Capítulo 4. No son zombis.

    – ¿Dónde demonios está esa puta? –Graznó un hombre con enfado creciente–. ¡Sal de ahí, maldita zorra! ¿Quieres morir? –Sus pasos se acercaban cada vez más hacia el lugar en el que Esmeralda se había escondido y todo parecía ya perdido.
    – ¡Oye Juan, tenemos que irnos, ya están aquí! –Un grito en la distancia volvió a alertar a la joven. Sin embargo, parecía tratarse de su salvación, porque el sujeto que llevaba buscándola un buen rato pareció darse por vencido y dejarla en paz.

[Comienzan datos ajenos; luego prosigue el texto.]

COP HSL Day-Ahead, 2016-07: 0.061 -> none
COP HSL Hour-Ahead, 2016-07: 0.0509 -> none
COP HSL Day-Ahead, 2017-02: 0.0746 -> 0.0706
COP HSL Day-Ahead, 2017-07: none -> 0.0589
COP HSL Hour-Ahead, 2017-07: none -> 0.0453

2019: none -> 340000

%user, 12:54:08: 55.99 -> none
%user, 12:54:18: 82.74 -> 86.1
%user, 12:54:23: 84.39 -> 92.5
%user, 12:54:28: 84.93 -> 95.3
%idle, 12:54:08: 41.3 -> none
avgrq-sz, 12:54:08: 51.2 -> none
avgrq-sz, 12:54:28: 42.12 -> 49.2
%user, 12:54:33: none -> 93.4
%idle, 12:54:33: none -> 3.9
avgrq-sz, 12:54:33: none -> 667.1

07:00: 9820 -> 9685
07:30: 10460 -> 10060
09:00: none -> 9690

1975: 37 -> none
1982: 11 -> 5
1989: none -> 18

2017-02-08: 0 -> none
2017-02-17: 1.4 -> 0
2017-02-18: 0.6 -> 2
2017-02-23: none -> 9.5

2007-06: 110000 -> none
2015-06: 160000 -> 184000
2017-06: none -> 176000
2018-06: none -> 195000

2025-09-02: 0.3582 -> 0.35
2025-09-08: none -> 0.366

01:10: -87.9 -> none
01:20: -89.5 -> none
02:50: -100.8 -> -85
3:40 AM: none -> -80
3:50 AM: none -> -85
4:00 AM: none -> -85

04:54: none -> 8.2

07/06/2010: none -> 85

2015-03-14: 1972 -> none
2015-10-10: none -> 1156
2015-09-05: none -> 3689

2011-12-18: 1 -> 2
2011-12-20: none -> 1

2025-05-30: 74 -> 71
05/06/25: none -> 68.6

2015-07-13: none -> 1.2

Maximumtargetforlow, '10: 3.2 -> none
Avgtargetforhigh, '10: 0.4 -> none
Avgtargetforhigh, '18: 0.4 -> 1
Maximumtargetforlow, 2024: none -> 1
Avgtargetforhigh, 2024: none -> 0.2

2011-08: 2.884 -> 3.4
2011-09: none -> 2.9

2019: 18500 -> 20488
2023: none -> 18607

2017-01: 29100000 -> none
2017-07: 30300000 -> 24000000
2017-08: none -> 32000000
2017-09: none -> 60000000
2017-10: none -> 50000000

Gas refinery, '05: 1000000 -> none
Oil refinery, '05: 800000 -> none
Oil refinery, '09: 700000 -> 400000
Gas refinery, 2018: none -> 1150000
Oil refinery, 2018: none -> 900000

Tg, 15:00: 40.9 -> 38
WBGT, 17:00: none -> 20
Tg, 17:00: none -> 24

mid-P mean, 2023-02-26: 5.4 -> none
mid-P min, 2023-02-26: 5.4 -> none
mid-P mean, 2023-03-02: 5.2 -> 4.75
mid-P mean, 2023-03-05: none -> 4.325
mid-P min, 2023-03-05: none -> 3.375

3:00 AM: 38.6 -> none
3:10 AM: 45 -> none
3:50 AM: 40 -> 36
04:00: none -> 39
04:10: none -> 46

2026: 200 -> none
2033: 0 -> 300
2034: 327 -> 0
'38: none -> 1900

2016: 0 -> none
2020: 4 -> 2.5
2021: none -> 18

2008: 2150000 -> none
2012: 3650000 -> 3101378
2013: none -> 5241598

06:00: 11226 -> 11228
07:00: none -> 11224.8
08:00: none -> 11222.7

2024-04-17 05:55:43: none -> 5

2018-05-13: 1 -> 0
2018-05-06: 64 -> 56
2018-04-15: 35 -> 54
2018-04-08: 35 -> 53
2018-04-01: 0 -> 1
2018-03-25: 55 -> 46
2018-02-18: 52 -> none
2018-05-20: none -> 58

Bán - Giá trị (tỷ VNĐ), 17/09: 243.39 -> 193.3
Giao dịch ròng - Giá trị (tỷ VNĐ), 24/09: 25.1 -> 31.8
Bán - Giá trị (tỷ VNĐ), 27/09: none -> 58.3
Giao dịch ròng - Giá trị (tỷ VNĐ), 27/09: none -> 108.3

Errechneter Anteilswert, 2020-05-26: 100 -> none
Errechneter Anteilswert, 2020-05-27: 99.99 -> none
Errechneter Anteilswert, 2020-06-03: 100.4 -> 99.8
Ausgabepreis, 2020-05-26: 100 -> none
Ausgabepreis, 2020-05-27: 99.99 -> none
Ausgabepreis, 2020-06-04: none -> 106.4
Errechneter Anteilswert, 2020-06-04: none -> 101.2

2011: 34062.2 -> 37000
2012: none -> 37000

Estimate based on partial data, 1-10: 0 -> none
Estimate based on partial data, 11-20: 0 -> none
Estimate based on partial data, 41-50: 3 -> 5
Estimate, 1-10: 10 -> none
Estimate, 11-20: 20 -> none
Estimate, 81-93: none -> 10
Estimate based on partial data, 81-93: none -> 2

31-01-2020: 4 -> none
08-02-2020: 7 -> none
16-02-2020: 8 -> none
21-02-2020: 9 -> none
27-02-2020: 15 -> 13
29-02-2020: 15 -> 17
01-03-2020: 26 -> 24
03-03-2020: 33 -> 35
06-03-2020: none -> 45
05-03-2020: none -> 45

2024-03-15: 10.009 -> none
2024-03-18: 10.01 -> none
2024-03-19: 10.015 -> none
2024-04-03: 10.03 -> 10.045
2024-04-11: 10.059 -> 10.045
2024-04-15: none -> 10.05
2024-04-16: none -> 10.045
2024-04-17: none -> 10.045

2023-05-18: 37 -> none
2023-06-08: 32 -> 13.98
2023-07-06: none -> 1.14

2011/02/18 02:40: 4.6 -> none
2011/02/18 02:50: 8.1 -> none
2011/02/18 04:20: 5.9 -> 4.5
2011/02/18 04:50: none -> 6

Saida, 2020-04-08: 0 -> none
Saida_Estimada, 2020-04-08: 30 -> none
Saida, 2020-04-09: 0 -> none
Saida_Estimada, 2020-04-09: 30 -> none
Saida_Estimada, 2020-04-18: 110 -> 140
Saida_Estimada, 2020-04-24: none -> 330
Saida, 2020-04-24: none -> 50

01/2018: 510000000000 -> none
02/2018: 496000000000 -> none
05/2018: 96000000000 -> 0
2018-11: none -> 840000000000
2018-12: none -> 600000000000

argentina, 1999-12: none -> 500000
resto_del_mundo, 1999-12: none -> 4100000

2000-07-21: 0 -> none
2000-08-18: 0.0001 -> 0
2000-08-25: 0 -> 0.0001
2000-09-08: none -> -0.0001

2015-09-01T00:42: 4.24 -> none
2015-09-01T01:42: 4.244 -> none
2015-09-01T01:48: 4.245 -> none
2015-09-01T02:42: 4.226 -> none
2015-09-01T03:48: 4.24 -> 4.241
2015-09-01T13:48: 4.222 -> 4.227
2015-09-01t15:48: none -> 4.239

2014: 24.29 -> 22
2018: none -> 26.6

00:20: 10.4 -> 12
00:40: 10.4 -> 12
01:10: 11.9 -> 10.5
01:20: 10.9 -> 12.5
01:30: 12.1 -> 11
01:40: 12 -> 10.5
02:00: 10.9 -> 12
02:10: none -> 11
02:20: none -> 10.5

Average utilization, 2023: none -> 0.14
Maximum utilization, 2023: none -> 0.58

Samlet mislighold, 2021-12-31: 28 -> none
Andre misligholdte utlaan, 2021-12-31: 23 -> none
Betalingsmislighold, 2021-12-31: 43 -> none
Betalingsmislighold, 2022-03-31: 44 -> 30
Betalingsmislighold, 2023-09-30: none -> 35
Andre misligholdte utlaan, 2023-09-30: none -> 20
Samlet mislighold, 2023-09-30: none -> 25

    Por un momento sintió que todo aquello era cuanto menos absurdo. Se suponía que los supervivientes debían apoyarse mutuamente para así empezar de nuevo en un mundo ya de por sí muy complicado. Pero ahora resultaba que las pocas personas que habían logrado sobrevivir a las primeras semanas de confusión tras la creciente expansión de aquel virus, enfermedad o experimento científico, eran aquellas cuya violencia les caracterizó mientras la vida en sociedad se desarrollaba.  Luego, cuando todo el sistema que conocían se hubo desvanecido de manera progresiva, esos hombres y mujeres violentos o con desequilibrios mentales parecían reclamar el mundo trémulo que los rodeaba.
    Esmeralda quería maldecir a aquellas personas responsables de lo sucedido. Odiarlas desde lo más profundo de su ser. No obstante, nadie parecía ser el culpable de todo aquello. ¿Cómo demonios habían acabado las cosas tan terriblemente mal? ¿Todos los humanos del país sería iguales que sus perseguidores? ¿Y si no sólo era el país, sino el mundo?
    La joven se acurrucó en posición fetal dentro del cubo de la basura rodado, mientras temblaba al pensar en esa idea tan espantosa. Fue precisamente en ese instante cuando un murmullo lejano y constante llegó a sus oídos. Primero pensó que podría tratarse de la lluvia. Sin embargo descartó la idea de inmediato, porque no escuchaba el sonido de las gotas de agua al impactar contra la tapa del contenedor.
    Tuvo la idea de abrir la cubierta del cubo para respirar algo de aire fresco, ya que lo único que podía oler era el asfixiante hedor a basura, por lo que deslizó la tapa levemente para observar el panorama en el exterior. El miedo la paralizó al momento.

    Jorge detuvo el vehículo junto al arcén antes de sacar un mapa enorme de la mochila que se hallaba en el asiento trasero. Clara, que se encontraba sentada junto al chico observaba con profundo interés sus acciones.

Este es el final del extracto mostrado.